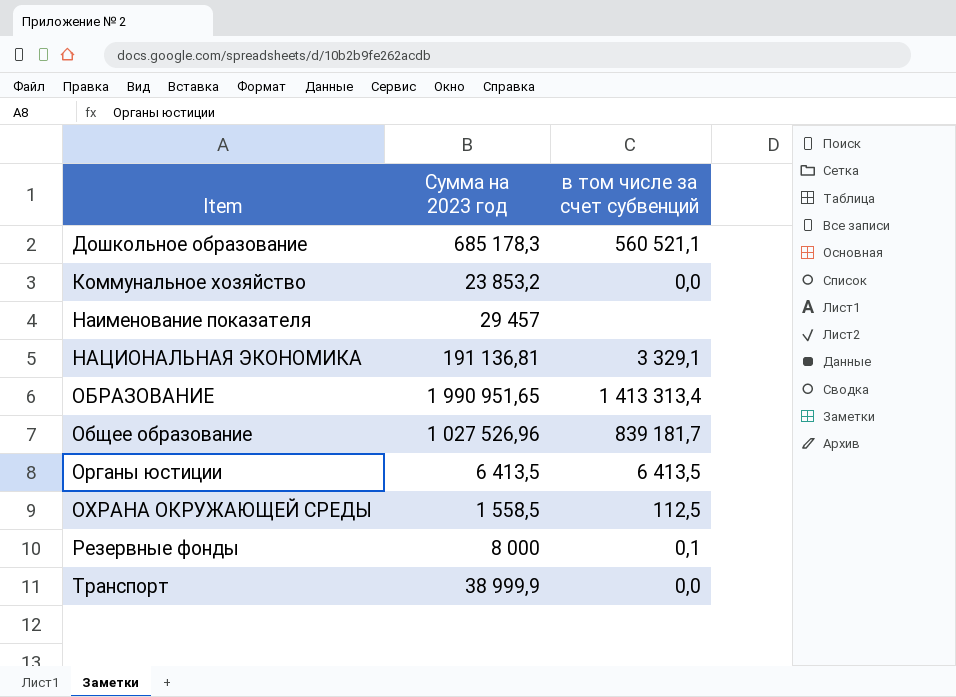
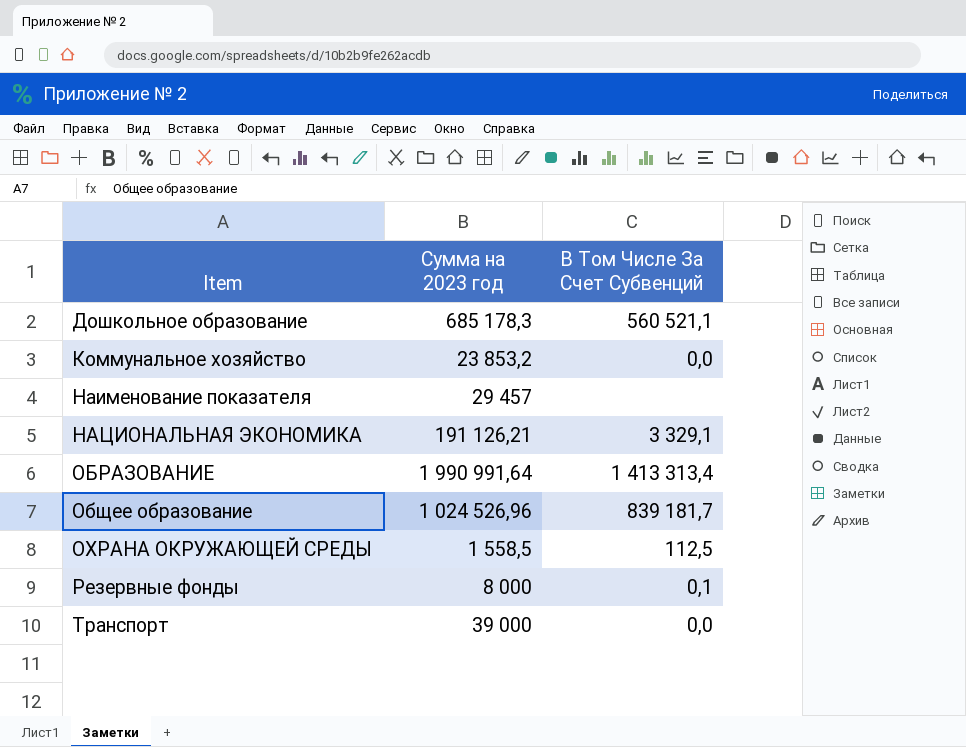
column name: в том числе за счет субвенций -> В Том Числе За Счет Субвенций
row Органы юстиции: 6 413,5 | 6 413,5 -> none
НАЦИОНАЛЬНАЯ ЭКОНОМИКА | Сумма на 2023 год: 191 136,81 -> 191 126,21
ОБРАЗОВАНИЕ | Сумма на 2023 год: 1 990 951,65 -> 1 990 991,64
Общее образование | Сумма на 2023 год: 1 027 526,96 -> 1 024 526,96
Транспорт | Сумма на 2023 год: 38 999,9 -> 39 000

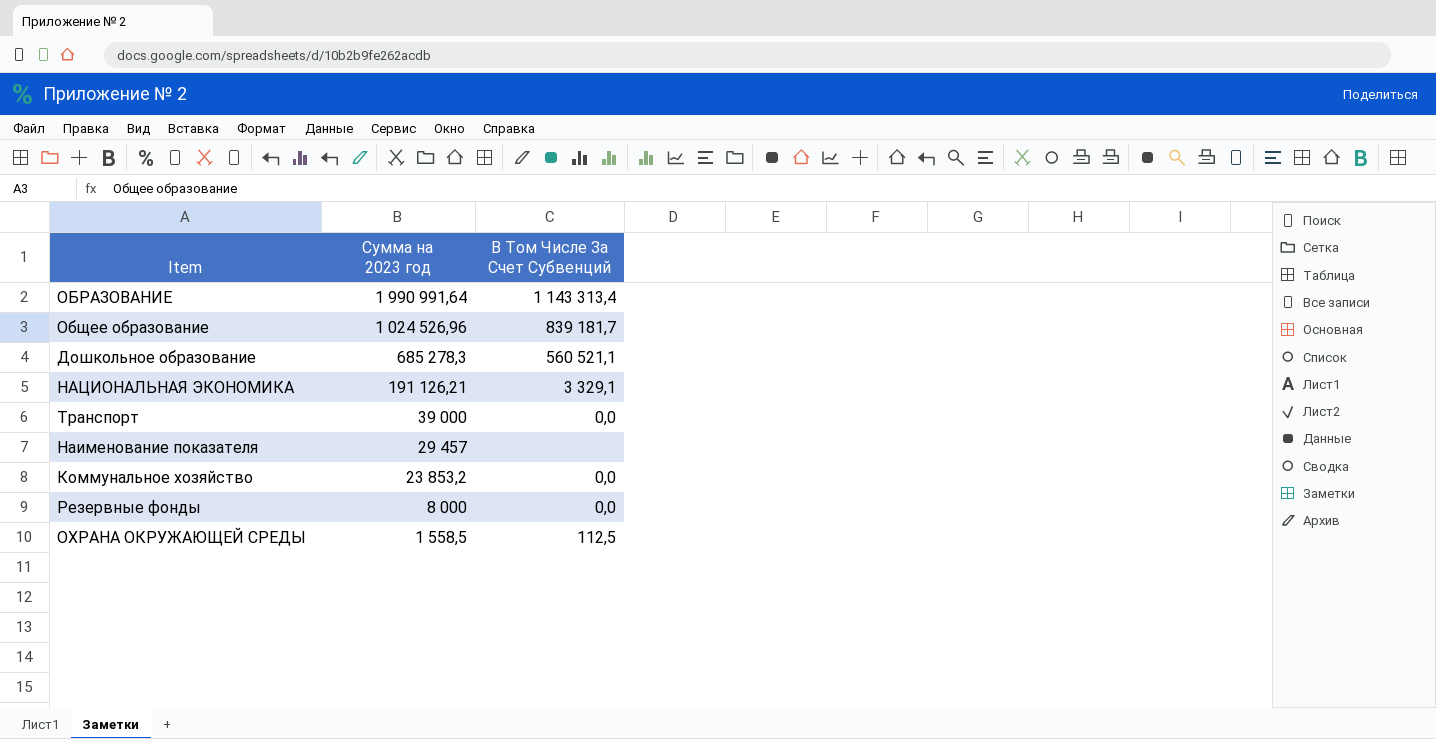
row order: Item ascending -> Сумма на 2023 год descending
ОБРАЗОВАНИЕ | В Том Числе За Счет Субвенций: 1 413 313,4 -> 1 143 313,4
Дошкольное образование | Сумма на 2023 год: 685 178,3 -> 685 278,3
Резервные фонды | В Том Числе За Счет Субвенций: 0,1 -> 0,0

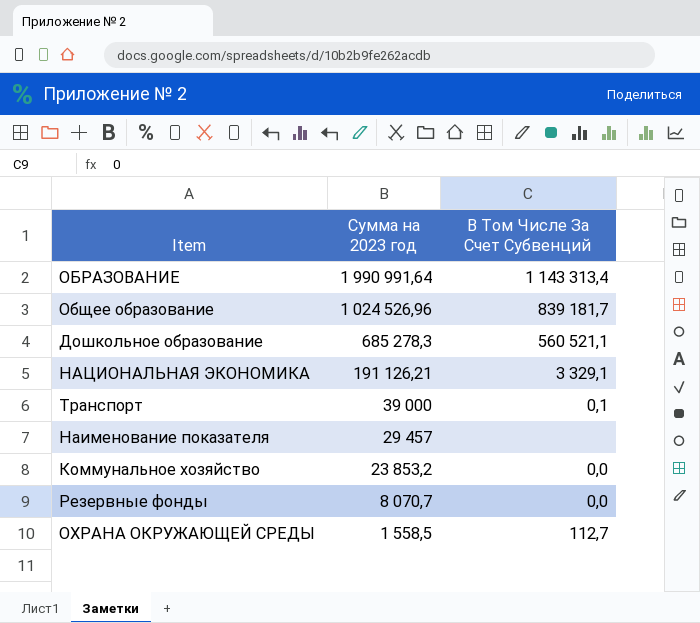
Транспорт | В Том Числе За Счет Субвенций: 0,0 -> 0,1
Резервные фонды | Сумма на 2023 год: 8 000 -> 8 070,7
ОХРАНА ОКРУЖАЮЩЕЙ СРЕДЫ | В Том Числе За Счет Субвенций: 112,5 -> 112,7

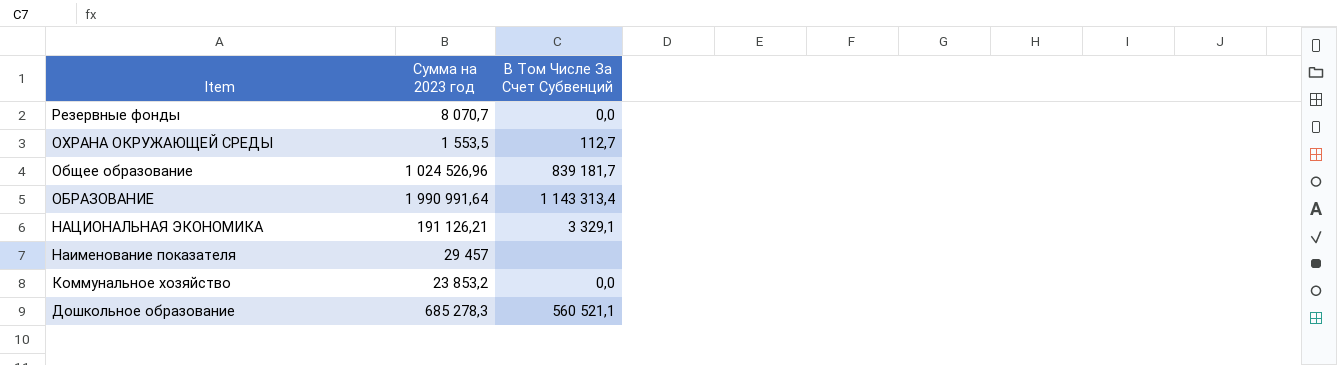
row order: Сумма на 2023 год descending -> Item descending
row Транспорт: 39 000 | 0,1 -> none
ОХРАНА ОКРУЖАЮЩЕЙ СРЕДЫ | Сумма на 2023 год: 1 558,5 -> 1 553,5

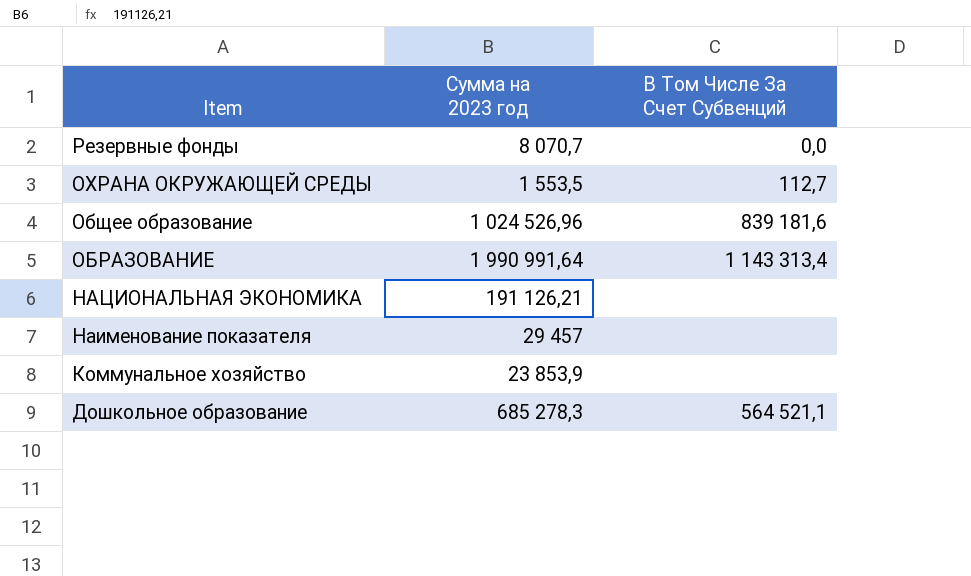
Общее образование | В Том Числе За Счет Субвенций: 839 181,7 -> 839 181,6
НАЦИОНАЛЬНАЯ ЭКОНОМИКА | В Том Числе За Счет Субвенций: 3 329,1 -> none
Коммунальное хозяйство | Сумма на 2023 год: 23 853,2 -> 23 853,9
Коммунальное хозяйство | В Том Числе За Счет Субвенций: 0,0 -> none
Дошкольное образование | В Том Числе За Счет Субвенций: 560 521,1 -> 564 521,1

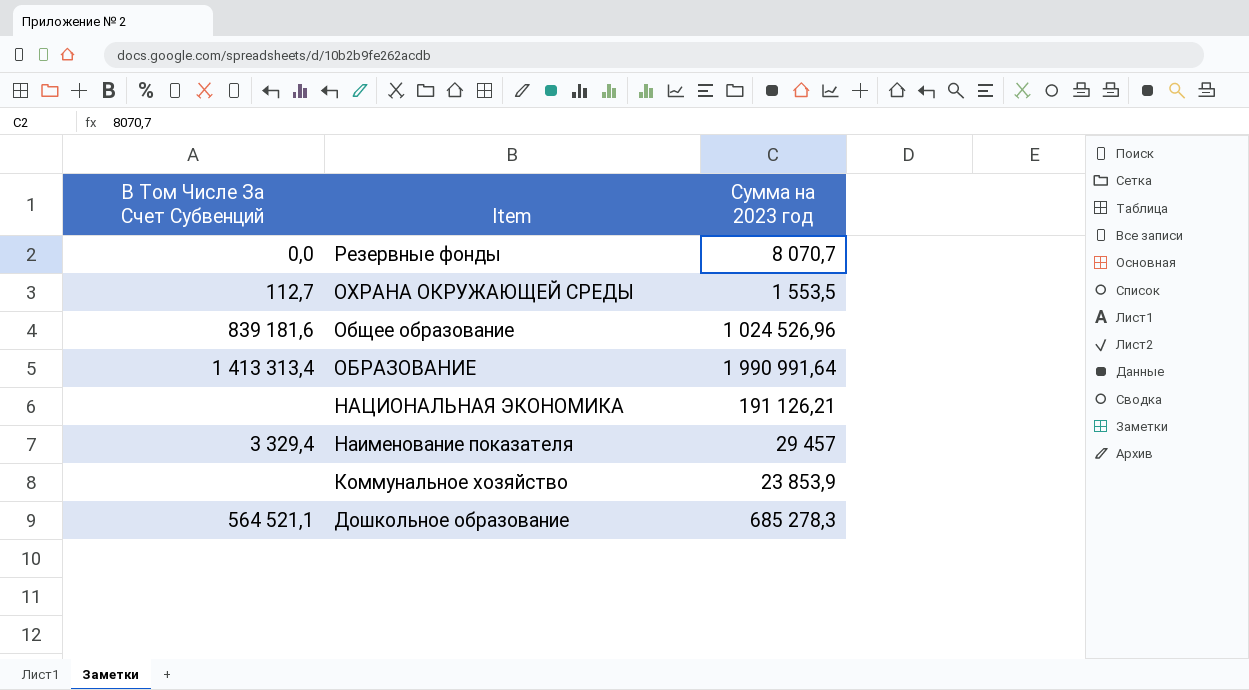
column В Том Числе За Счет Субвенций | position: 3 -> 1
ОБРАЗОВАНИЕ | В Том Числе За Счет Субвенций: 1 143 313,4 -> 1 413 313,4
Наименование показателя | В Том Числе За Счет Субвенций: none -> 3 329,4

------------------------------------------------

Task prompt >>
Exactly the lines running from the one with "ОХРАНА ОКРУЖАЮЩЕЙ СРЕДЫ | В" through the end of the listing above must be output, both ends included. No pictures belong in the output.

Answer section >>
ОХРАНА ОКРУЖАЮЩЕЙ СРЕДЫ | В Том Числе За Счет Субвенций: 112,5 -> 112,7

row order: Сумма на 2023 год descending -> Item descending
row Транспорт: 39 000 | 0,1 -> none
ОХРАНА ОКРУЖАЮЩЕЙ СРЕДЫ | Сумма на 2023 год: 1 558,5 -> 1 553,5

Общее образование | В Том Числе За Счет Субвенций: 839 181,7 -> 839 181,6
НАЦИОНАЛЬНАЯ ЭКОНОМИКА | В Том Числе За Счет Субвенций: 3 329,1 -> none
Коммунальное хозяйство | Сумма на 2023 год: 23 853,2 -> 23 853,9
Коммунальное хозяйство | В Том Числе За Счет Субвенций: 0,0 -> none
Дошкольное образование | В Том Числе За Счет Субвенций: 560 521,1 -> 564 521,1

column В Том Числе За Счет Субвенций | position: 3 -> 1
ОБРАЗОВАНИЕ | В Том Числе За Счет Субвенций: 1 143 313,4 -> 1 413 313,4
Наименование показателя | В Том Числе За Счет Субвенций: none -> 3 329,4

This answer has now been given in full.